Entscheidungsstichwort (Thema)
Rechtsanwaltsvergütung: Entstehung einer 1,2 Terminsgebühr in einem Verbundverfahren über Ehescheidung und Versorgungsausgleich, in dem eine mündliche Verhandlung nicht stattfindet
Leitsatz (amtlich)
1. Im Verbundverfahren "Ehescheidung und Versorgungsausgleich" ist gleichzeitig und zusammen zu verhandeln und durch Urteil zu entscheiden, so dass die Terminsgebühr aus dem Gesamtstreitwert gem. Nr. 3104 Abs. 1 Nr. 1 Alternative 1 RVG-VV auch dann anfällt, wenn gem. § 128 Abs. 2 ZPO im Einverständnis der Parteien ohne mündliche Verhandlung entschieden wird.
2. Wird das schriftliche Verfahren gem. § 128 Abs. 2 ZPO durch das Gericht "im vermuteten Einverständnis der Parteien" angeordnet, ist das hierauf erfolgte Schweigen als nachträgliche Zustimmung zu werten. Denn durch diese Vorgehensweise werden die Parteien gerade nicht zur Abgabe einer Einverständniserklärung innerhalb einer gesetzten Frist aufgefordert, sondern hiervon abgehalten. Aus der Sicht des Gerichts und der Parteien bedarf nur ein Widerspruch der ausdrücklichen Erklärung.
Normenkette
ZPO § 128 Abs. 1-2, § 621 Abs. 1 Nr. 6, § 623 Abs. 1 S. 1, § 629 Abs. 1; RVG-VV Nr. 3104 Abs. 1 Nr. 1 Alt. 1
Verfahrensgang
AG Reutlingen (Beschluss vom 11.09.2008; Aktenzeichen 12 F 665/07) |
Tenor
I. Auf die sofortige Beschwerde des Beschwerdeführers wird der Beschluss der Familienrichterin des AG Reutlingen - FamG - vom 11.9.2008 - 12 F 665/07, abgeändert:
Auf die Erinnerung des Beschwerdeführers wird der Vergütungsfestsetzungsbeschluss der Urkundsbeamtin der Geschäftsstelle des AG Reutlingen vom 2.9.2008 - 12 F 665/07, dahin abgeändert, dass zusätzlich zu den festgesetzten 362,59 EUR weitere 312,74 EUR, damit insgesamt 675,33 EUR als Vergütung gegen die Staatskasse festgesetzt werden.
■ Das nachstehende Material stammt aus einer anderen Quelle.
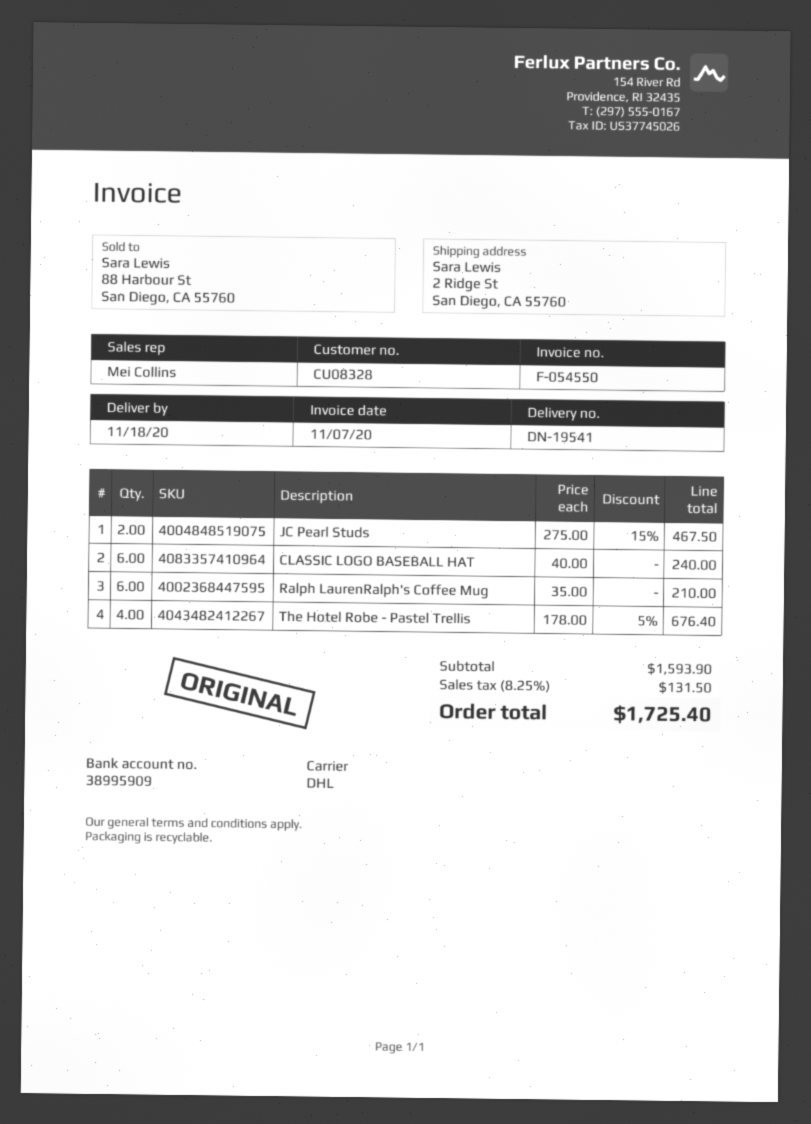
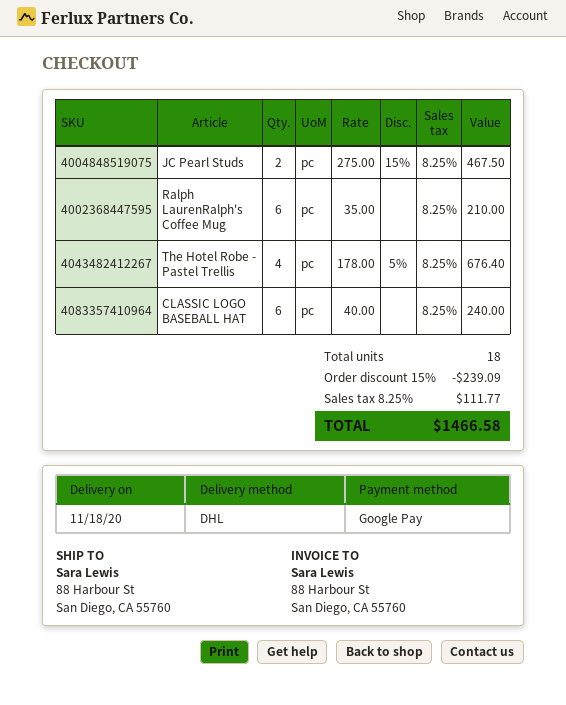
ship to: 2 Ridge St, San Diego, CA 55760 -> 88 Harbour St, San Diego, CA 55760
discount: none -> 15% = 239.09
tax: 8.25% = 131.50 -> 8.25% = 111.77
total: 1725.40 -> 1466.58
II. Die Verfahren über die Erinnerung und die Beschwerde sind gebührenfrei. Kosten werden in beiden Verfahren nicht erstattet.
Gründe
1. Im Verbundverfahren Ehescheidung/Versorgungsausgleich wurde der Antragstellerin mit Beschluss vom 23.8.2007 im Rahmen der Prozesskostenhilfebewilligung der Beschwerdeführer beigeordnet. Nach Anberaumung eines Termins zur mündlichen Verhandlung und dessen Verlegung wurde dieser wegen Verhinderung des Beschwerdeführers aufgehoben und "im vermuteten Einverständnis der Parteien das schriftliche Verfahren angeordnet". In dem zugleich anberaumten Verkündungstermin wurde im schriftlichen Verfahren durch Urteil vom 6.3.2008 die Ehe der Parteien geschieden, festgestellt, dass ein Versorgungsausgleich nicht stattfindet, und die Kosten des Verfahrens gegeneinander aufgehoben. Der Streitwert wurde mit Beschluss vom 10.6.2008 für die Scheidung auf 3.600 EUR und für den Versorgungsausgleich auf 1.000 EUR festgesetzt.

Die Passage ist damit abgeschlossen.